Flash forward 30 years and JavaScript is one of the most popular programming languages in the world. It's used in many, many places far beyond the browser. It powers applicaions, servers and more. It is extended to support far more than just the small scripting it was initially intended for; people even create other programming languages that compile to JavaScript so that they can run on the web.
17 December 1996 - CSS
The web gets a way to style elements
One advantage of HTML is that it declares the meaning rather than just pixels on the screen which means that users can display the content in whatever way they want, indeed one of the original browsers was a line mode browser and was very simple. You can view a simulation of it by CERN here
However, people want more than just text and images clumsily laid out next to each other without any colours. Therefore there needed to be a way for a developer to declare the way they want their page to look. If the user wanted to have their own styling then they should be able to as well. The language for achieving this was CSS or cascading style sheets. It's cascading because the styles cascade down the document and is the language for laying out and styling elements.
12 November 2002 - JSON
The web gets a data interchange format
XML had been the standard way to structure data, it was what HTML was based on and seemed to be everywhere. However it did have some flaws. One was that it was too complex, another that it was too verbose so Douglas Crockford created a minimal format based on Javascript called JSON or JavaScript Object Notation.

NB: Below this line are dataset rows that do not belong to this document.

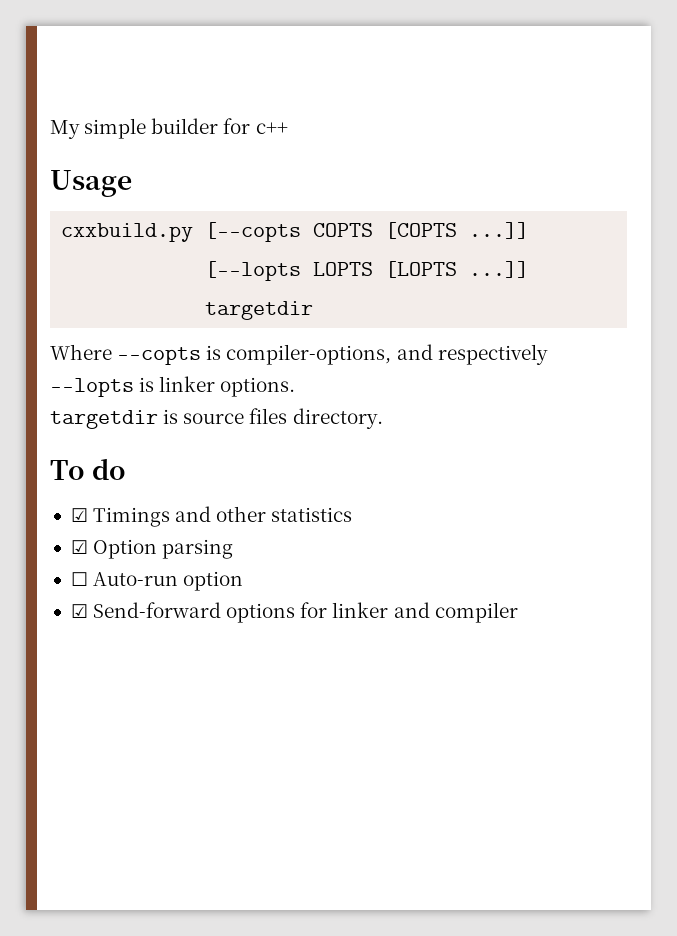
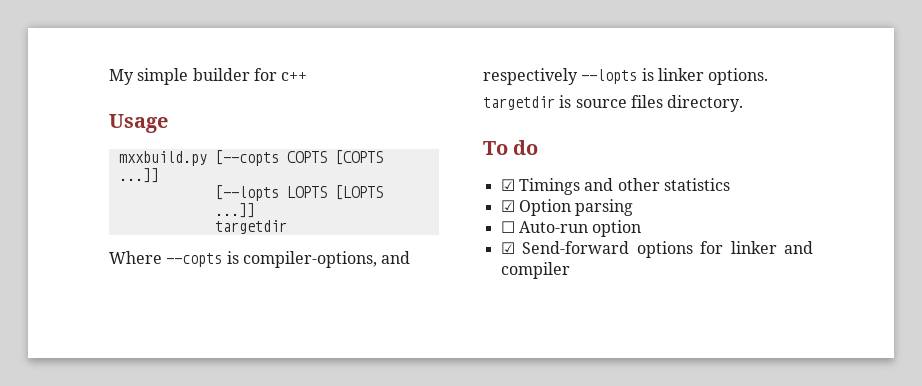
[61,223,194,242] cxxbuild.py -> [118,151,207,166] mxxbuild.py

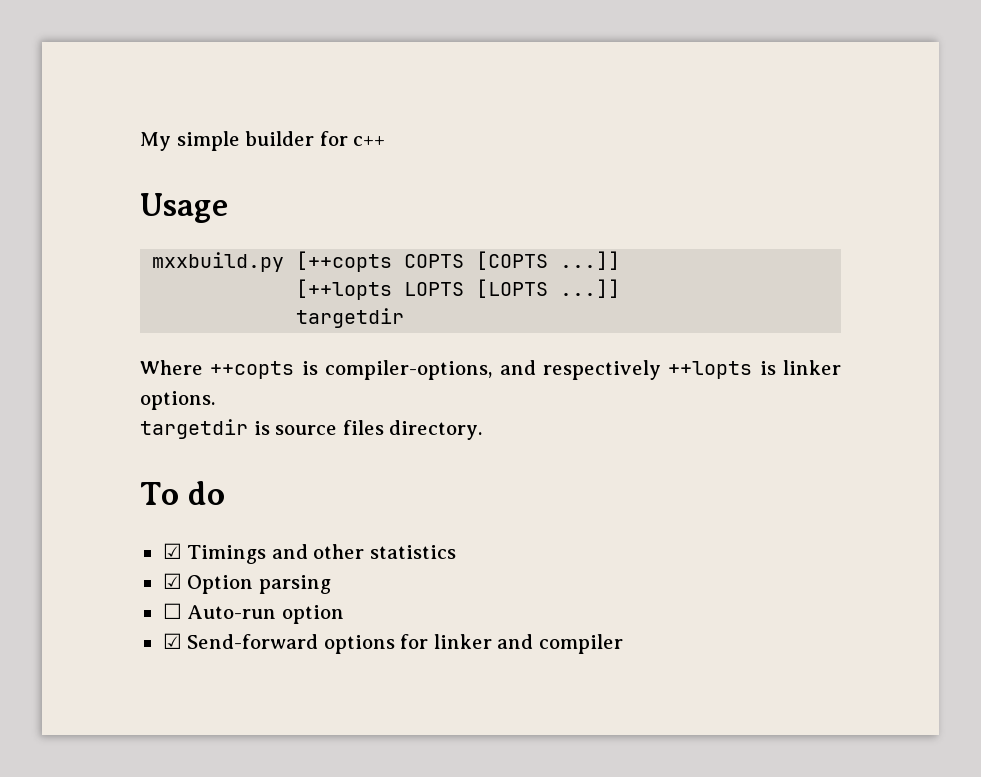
[214,150,279,166] [--copts -> [296,251,393,272] [++copts
[214,185,279,201] [--lopts -> [296,279,393,300] [++lopts
[166,253,223,267] --copts -> [210,361,295,379] ++copts
[581,69,638,84] --lopts -> [668,361,753,379] ++lopts

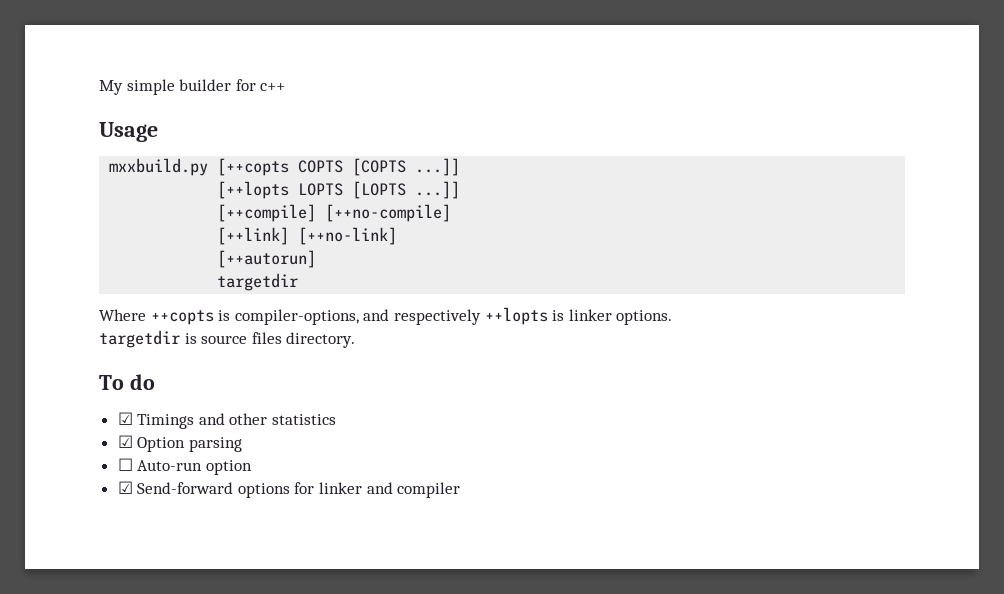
(621, 288) none -> [217,204,452,222] [217,227,398,245] [217,250,317,268] // [++compile] [++no-compile] // [++link] [++no-link] // [++autorun]

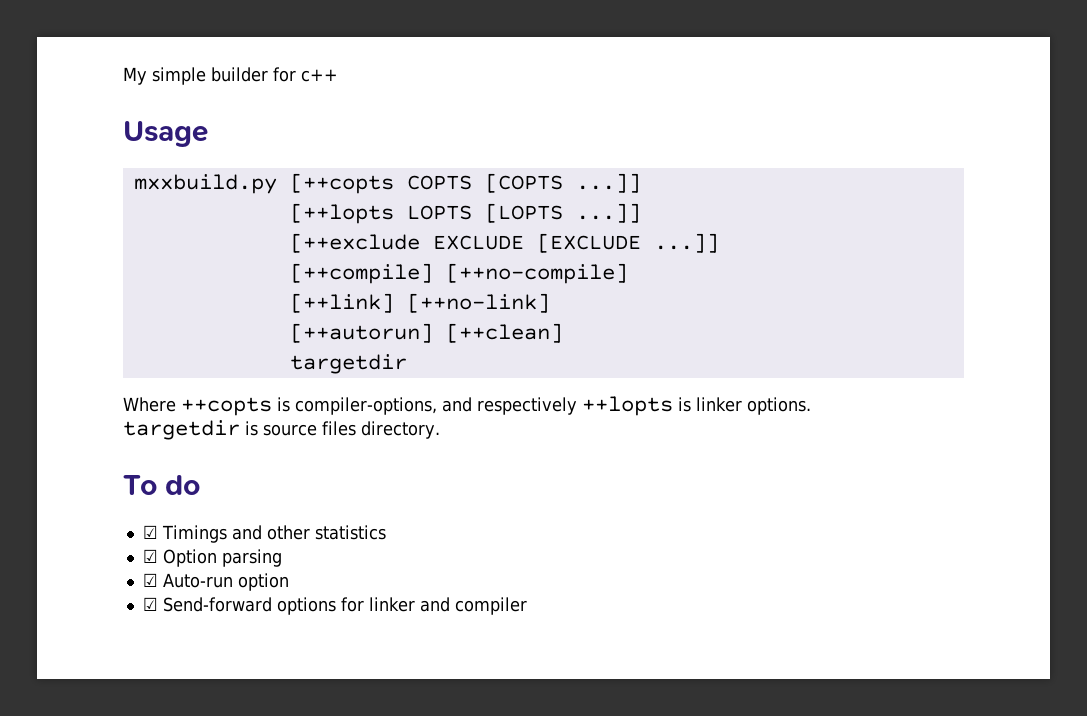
(461, 190) none -> [289,233,719,253] // [++exclude EXCLUDE [EXCLUDE ...]]
(317, 259) none -> [445,323,563,343] [++clean]
[117,458,133,471] ☐ -> [142,573,158,587] ☑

Sometimes its minimalism hurts it in some departments. For example when it's used as a configuration language it really should have comments and it often allows trailing commas. But as a simple, human-readable data format it works great, especially since it's easy to use with Javascript, the programming language of the web.
4 June 2004 - WhatWG
The browsers get frustrated with W3C and form their own group
29 June 2007 - iPhone
The web goes to the phone.
2 September 2008 - Google Chrome
The browser wars were back and this time it was Google wanting to take over the browser market. The benefits of this to them are enormous since they can serve Google as the default search engine and also push the web towards a direction more amenable to their interests which are many since they want to make and support complex web applications such as Google Docs/Excel, whereas someone like Microsoft might prefer to keep Microsoft Office/Excel the main application people use.

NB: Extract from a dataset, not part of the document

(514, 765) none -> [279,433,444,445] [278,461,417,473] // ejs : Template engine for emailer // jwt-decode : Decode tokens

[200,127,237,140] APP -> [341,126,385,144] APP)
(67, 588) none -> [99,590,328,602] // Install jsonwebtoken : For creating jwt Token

With Google Chrome, they focus heavily on performance, keeping memory usage low. They make Javascript run faster with the V8 Javascript engine. With all these features as well as heavy promotion on their dominant search engine, Chrome comes to be the biggest browser in the space.
July 2017 - Flash dies
Adobe's Flash finally is killed off
Flash was added as plugins to the browser and during the early 2000s was a pivotal part of the web, especially as part of games, animations and applications. However just as Java applets were once killed off, so was Adobe Flash. Probably the key point was Apple refusing to have Flash on their iPhones for a few reasons explained in this document written by Steve Jobs in 2010 Ultimately it was killed off but you can still view old Flash content through emulators such as Ruffle
This saga shows how even though backwards compatibility is one of the web's principles, it doesn't come above some of the others. The security issues and propriety nature meant that Flash was doomed even though it did help to define what web applications could be.